CHIME News

Publication: Cognitive workload changes for nurses transitioning from a legacy system with paper documentation to a commercial electronic health record

1 April 2015

Hospitals across the world are moving to electronic health records, but adapting to using any new system can be a challenge. In the high risk environment of medicine, increases in cognitive workload can be dangerous. In a study in the United States, Lacey Colligan (MSc Risk Management 2006) along with Henry Potts (senior lecturer in CHIME), Chelsea Finn and Robert Sinkin, followed paediatric nurses on a ward and a neonatal intensive care unit as they coped with a new EHR.

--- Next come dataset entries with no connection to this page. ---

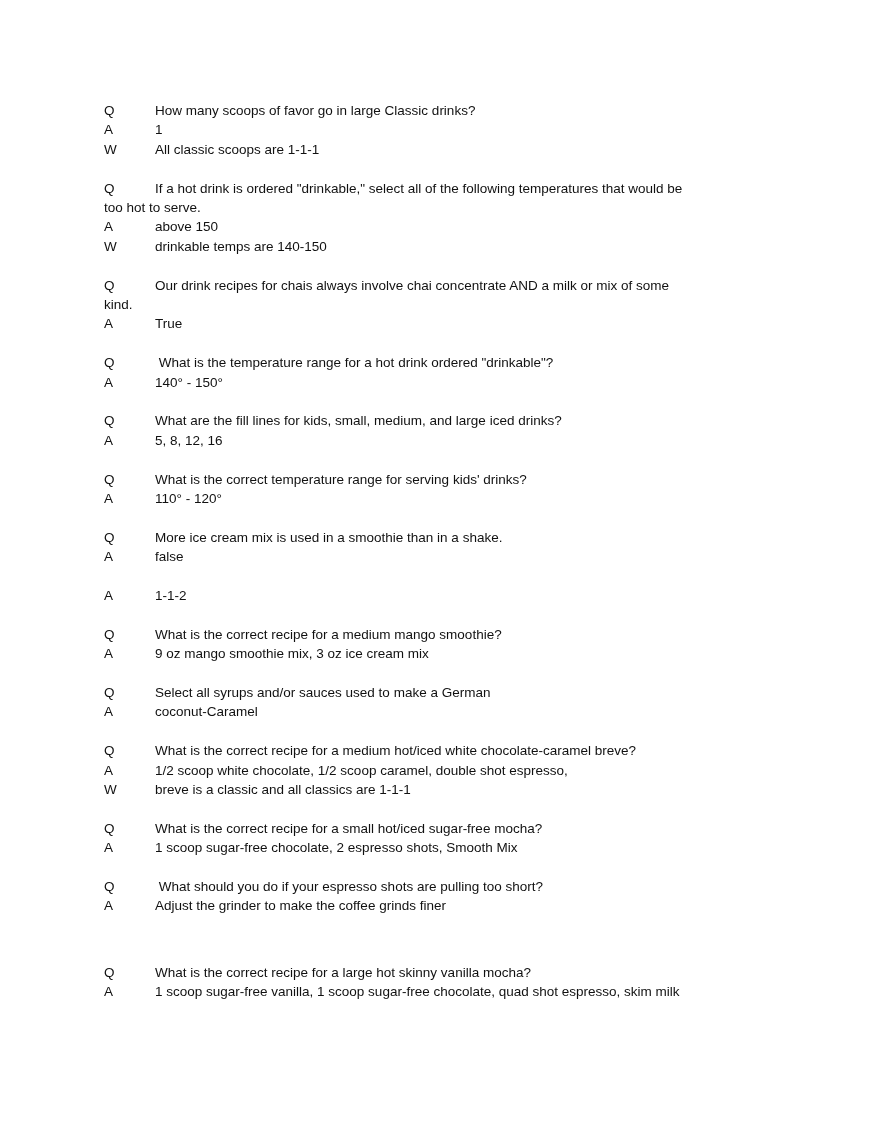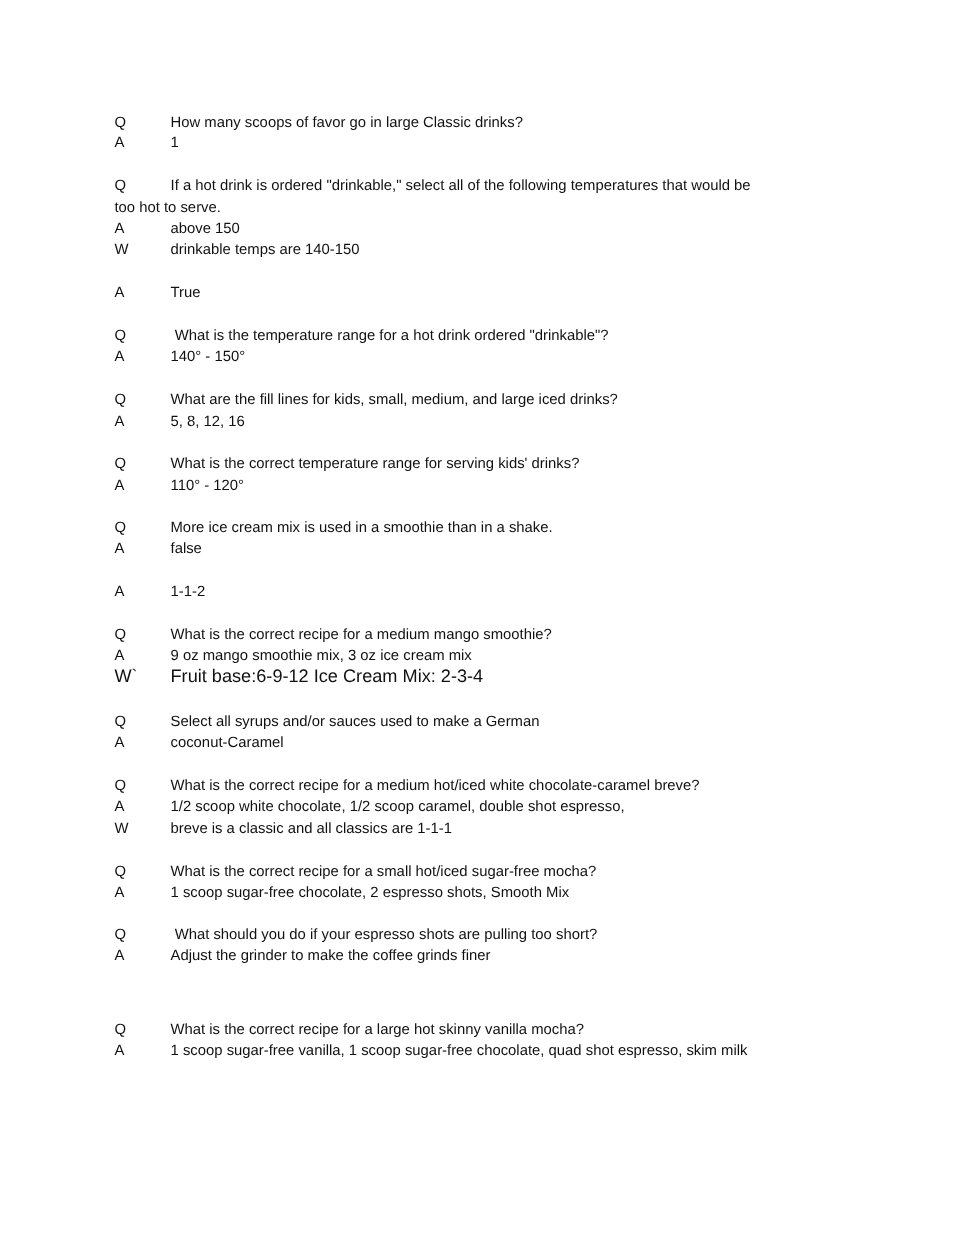"W All classic scoops are" div.qa-row { html: none -> <div><span>W</span><span>All classic scoops are 1-1-1</span></div> }
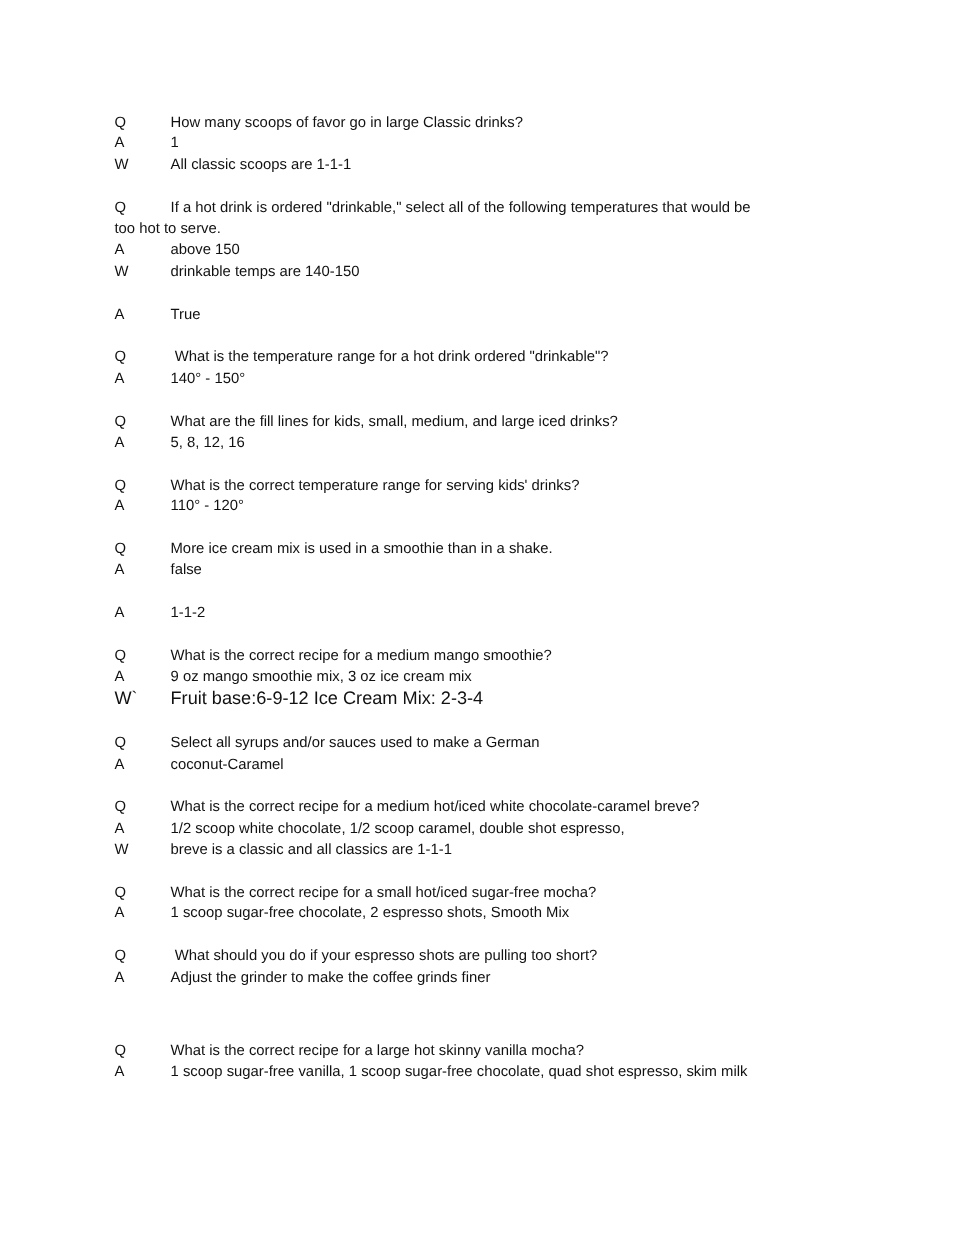"Q Our drink recipes for" div.qa-row { html: none -> <div><span>Q</span><span>Our drink recipes for chais always involve chai concentrate AND a milk or mix of some kind.</span></div> }
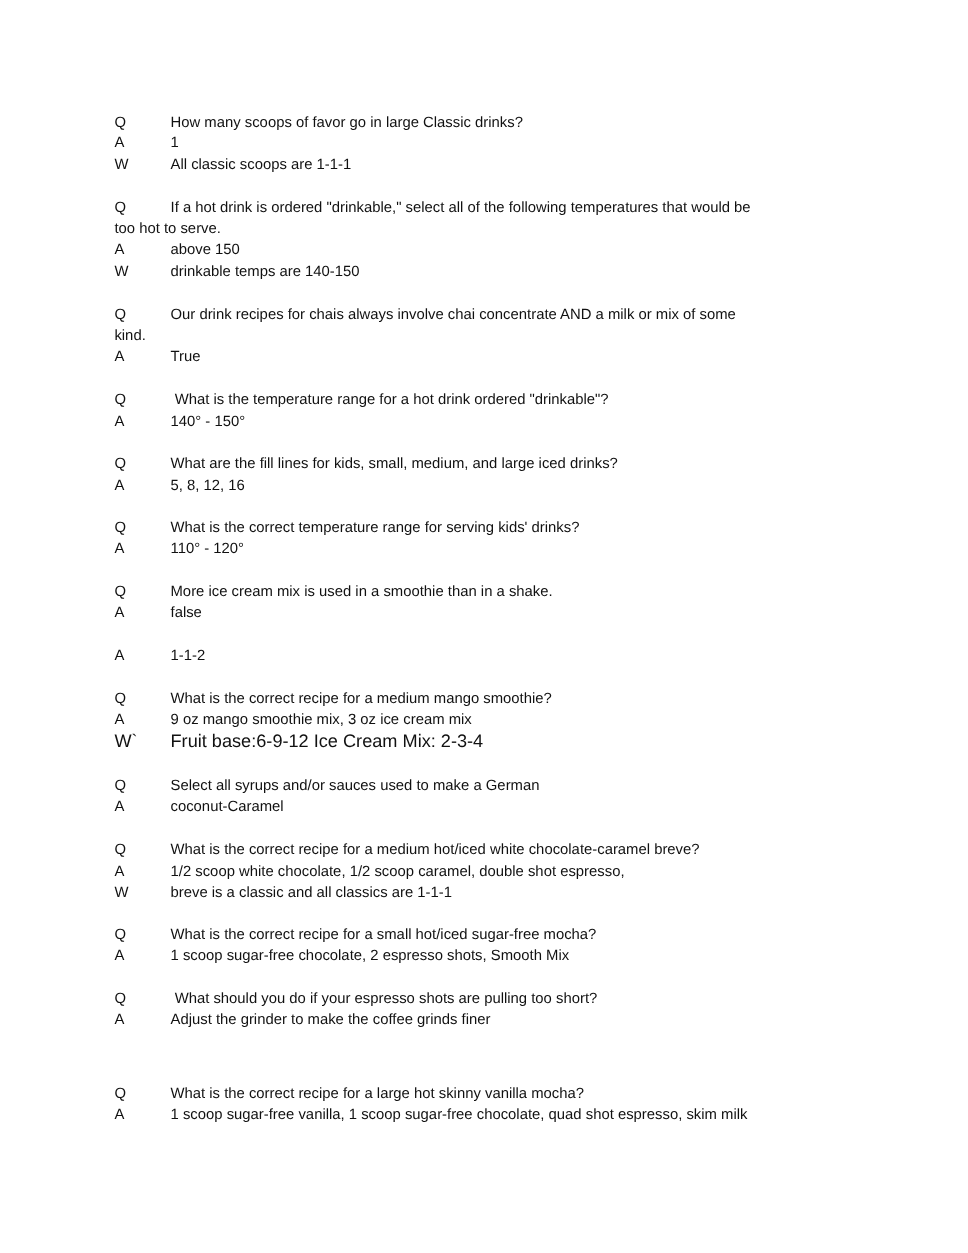"W` Fruit base:6-9-12 Ice Cream" div.qa-row { html: <div><span>W`</span><span>Fruit base:6-9-12 Ice Cream Mix: 2-3-4</span></div> -> none }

Colligan, Potts, et al Figure 1

The paper has now been published in the International Journal of Medical Informatics: Colligan, Potts, Finn & Sinkin (2015). “Cognitive workload changes for nurses transitioning from a legacy system with paper documentation to a commercial electronic health record,” Int J Med Inform. doi: 10.1016/j.ijmedinf.2015.03.003

Even though multiple measures were put in place to ease the transition, including double staffing for 2 weeks, the study saw a large increase in cognitive workload. Such an increase is a cause for concern as it could lead to an increase in errors. It took about 10 shifts for cognitive workload to return to baseline.

Nurses adapted to the new system at varying rates, so “one-size-fits-all” training may not be optimal. The study also found that a simple computer attitude score could help predict which nurses struggled most, both in the short and long term. Training could thus be targeted based on a simple questionnaire before adoption, or by using simple cognitive workload measures during a “go-live” period.